### Material for the task
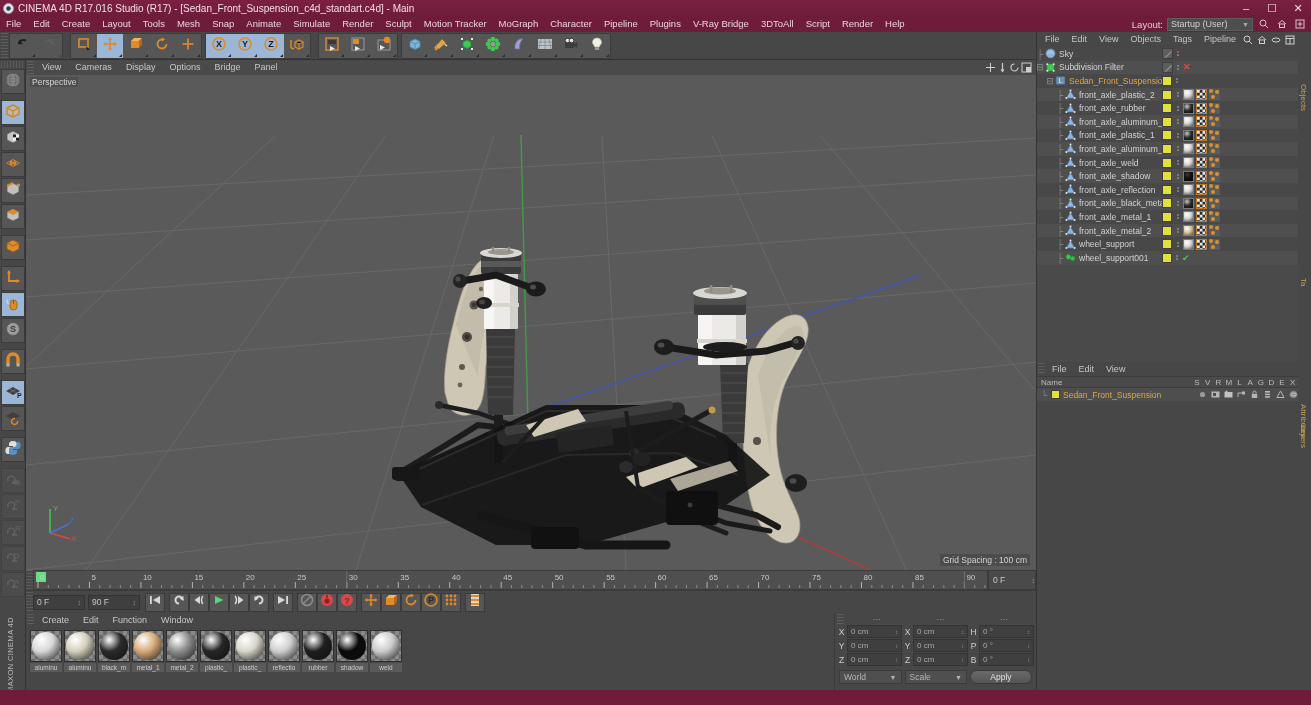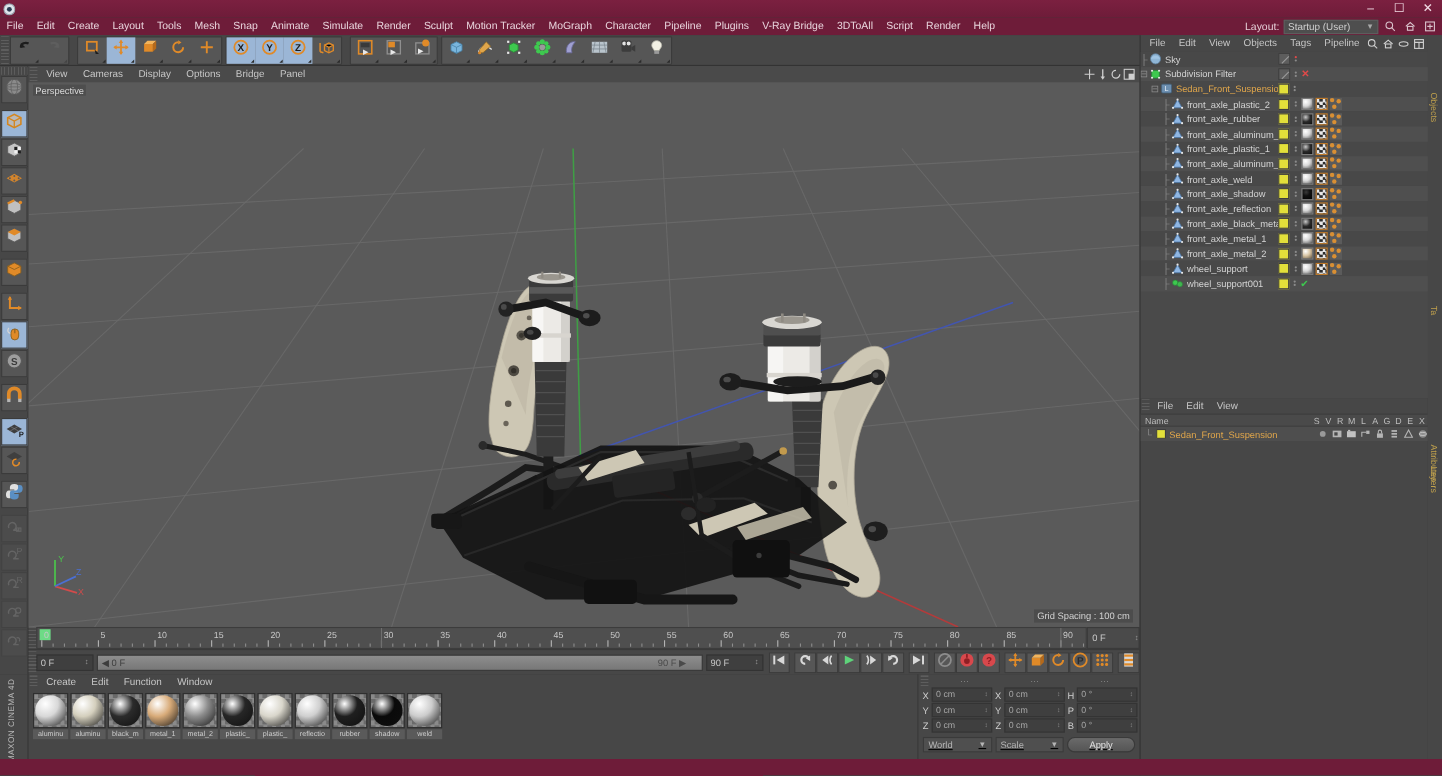--- a/index.html
+++ b/index.html
@@ -213,6 +213,7 @@
       <circle cx="5.5" cy="5.5" r="2.2" fill="#2b3a52"></circle>
     </svg>
   </div>
+  <div class="tb-title">CINEMA 4D R17.016 Studio (R17) - [Sedan_Front_Suspension_c4d_standart.c4d] - Main</div>
   <div class="tb-btns">
     <div class="tb-btn">–</div>
     <div class="tb-btn">☐</div>

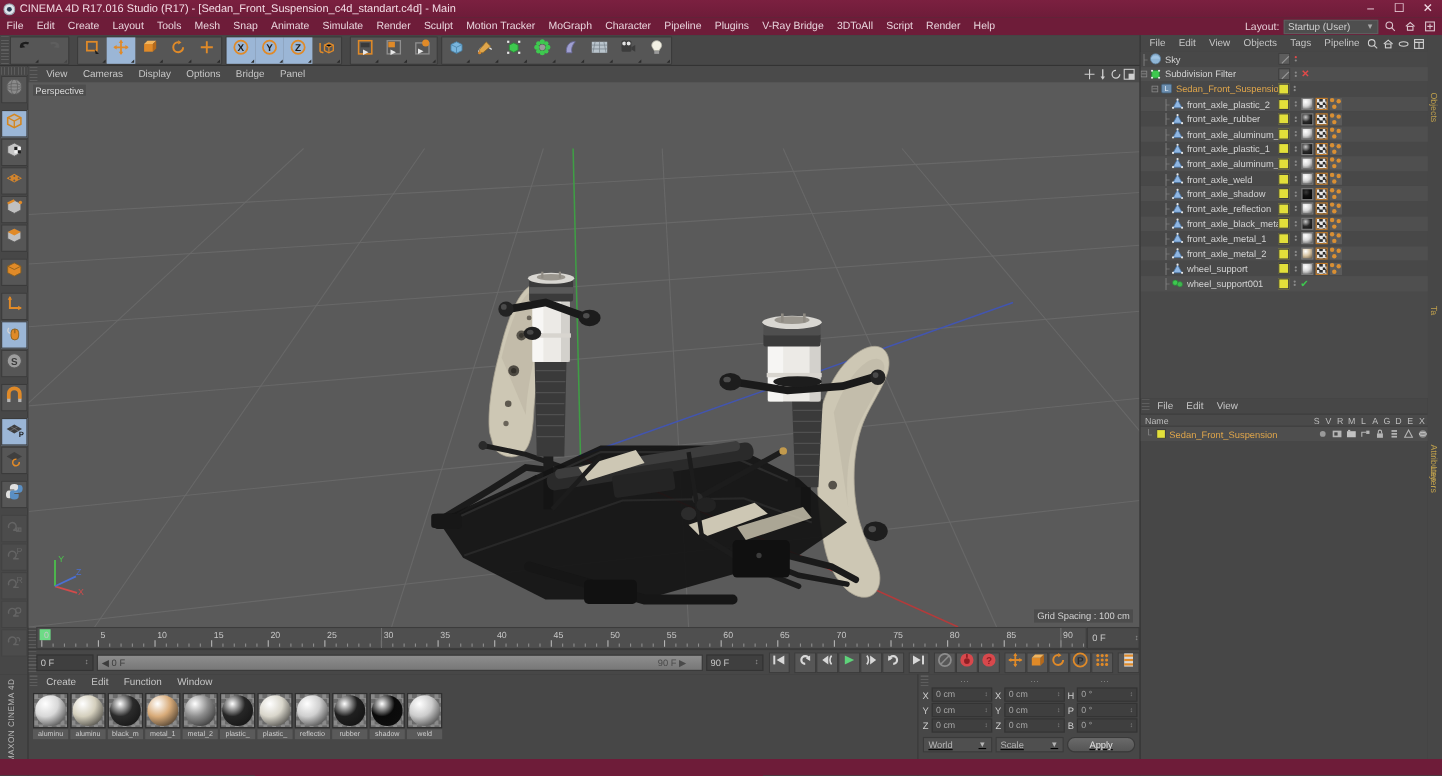--- a/index.html
+++ b/index.html
@@ -984,10 +984,6 @@
       <span>0 F</span>
       <span style="font-size:7px;color:#9a9a9a">↕</span>
     </div>
-    <div class="range-bar" style="width: 556px; margin-right: 3px;">
-      <span class="lft">◀ 0 F</span>
-      <span class="rgt">90 F ▶</span>
-    </div>
     <div class="num-field" style="width: 52px; margin-right: 5px;">
       <span>90 F</span>
       <span style="font-size:7px;color:#9a9a9a">↕</span>

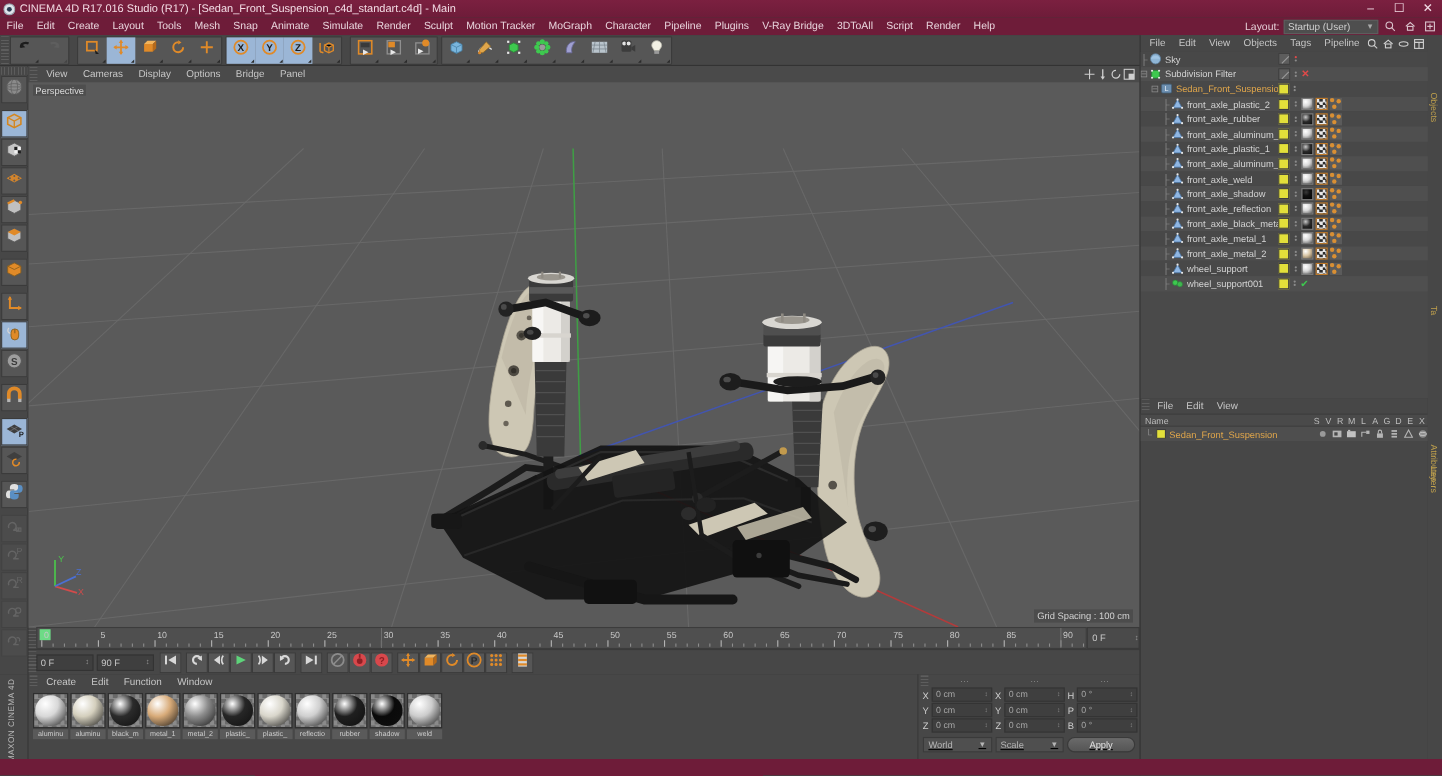--- a/index.html
+++ b/index.html
@@ -132,7 +132,7 @@
   .co-ax { width:9px; font-size:8.5px; color:#cfcfcf; text-align:center; }
   .co-in { flex:1; height:13px; background:#3f3f3f; border:1px solid #343434; color:#a8a8a8;
     font-size:8px; display:flex; align-items:center; padding:0 3px; justify-content:space-between; }
-  .co-bot { display:flex; align-items:center; gap:3px; padding:3px 4px 0 4px;text-decoration:underline; }
+  .co-bot { display:flex; align-items:center; gap:3px; padding:3px 4px 0 4px; }
   .co-sel { flex:1; height:14px; background:#4f4f4f; border:1px solid #3a3a3a; color:#b5b5b5;
     font-size:8.5px; display:flex; align-items:center; justify-content:space-between; padding:0 4px; }
   .co-apply { width:62px; height:14px; background:linear-gradient(180deg,#6a6a6a,#555);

### Task directions
Without the pictures, return the entries exactly as they appear.

### Exercise solution
--- a/index.html
+++ b/index.html
@@ -213,6 +213,7 @@
       <circle cx="5.5" cy="5.5" r="2.2" fill="#2b3a52"></circle>
     </svg>
   </div>
+  <div class="tb-title">CINEMA 4D R17.016 Studio (R17) - [Sedan_Front_Suspension_c4d_standart.c4d] - Main</div>
   <div class="tb-btns">
     <div class="tb-btn">–</div>
     <div class="tb-btn">☐</div>

--- a/index.html
+++ b/index.html
@@ -984,10 +984,6 @@
       <span>0 F</span>
       <span style="font-size:7px;color:#9a9a9a">↕</span>
     </div>
-    <div class="range-bar" style="width: 556px; margin-right: 3px;">
-      <span class="lft">◀ 0 F</span>
-      <span class="rgt">90 F ▶</span>
-    </div>
     <div class="num-field" style="width: 52px; margin-right: 5px;">
       <span>90 F</span>
       <span style="font-size:7px;color:#9a9a9a">↕</span>

--- a/index.html
+++ b/index.html
@@ -132,7 +132,7 @@
   .co-ax { width:9px; font-size:8.5px; color:#cfcfcf; text-align:center; }
   .co-in { flex:1; height:13px; background:#3f3f3f; border:1px solid #343434; color:#a8a8a8;
     font-size:8px; display:flex; align-items:center; padding:0 3px; justify-content:space-between; }
-  .co-bot { display:flex; align-items:center; gap:3px; padding:3px 4px 0 4px;text-decoration:underline; }
+  .co-bot { display:flex; align-items:center; gap:3px; padding:3px 4px 0 4px; }
   .co-sel { flex:1; height:14px; background:#4f4f4f; border:1px solid #3a3a3a; color:#b5b5b5;
     font-size:8.5px; display:flex; align-items:center; justify-content:space-between; padding:0 4px; }
   .co-apply { width:62px; height:14px; background:linear-gradient(180deg,#6a6a6a,#555);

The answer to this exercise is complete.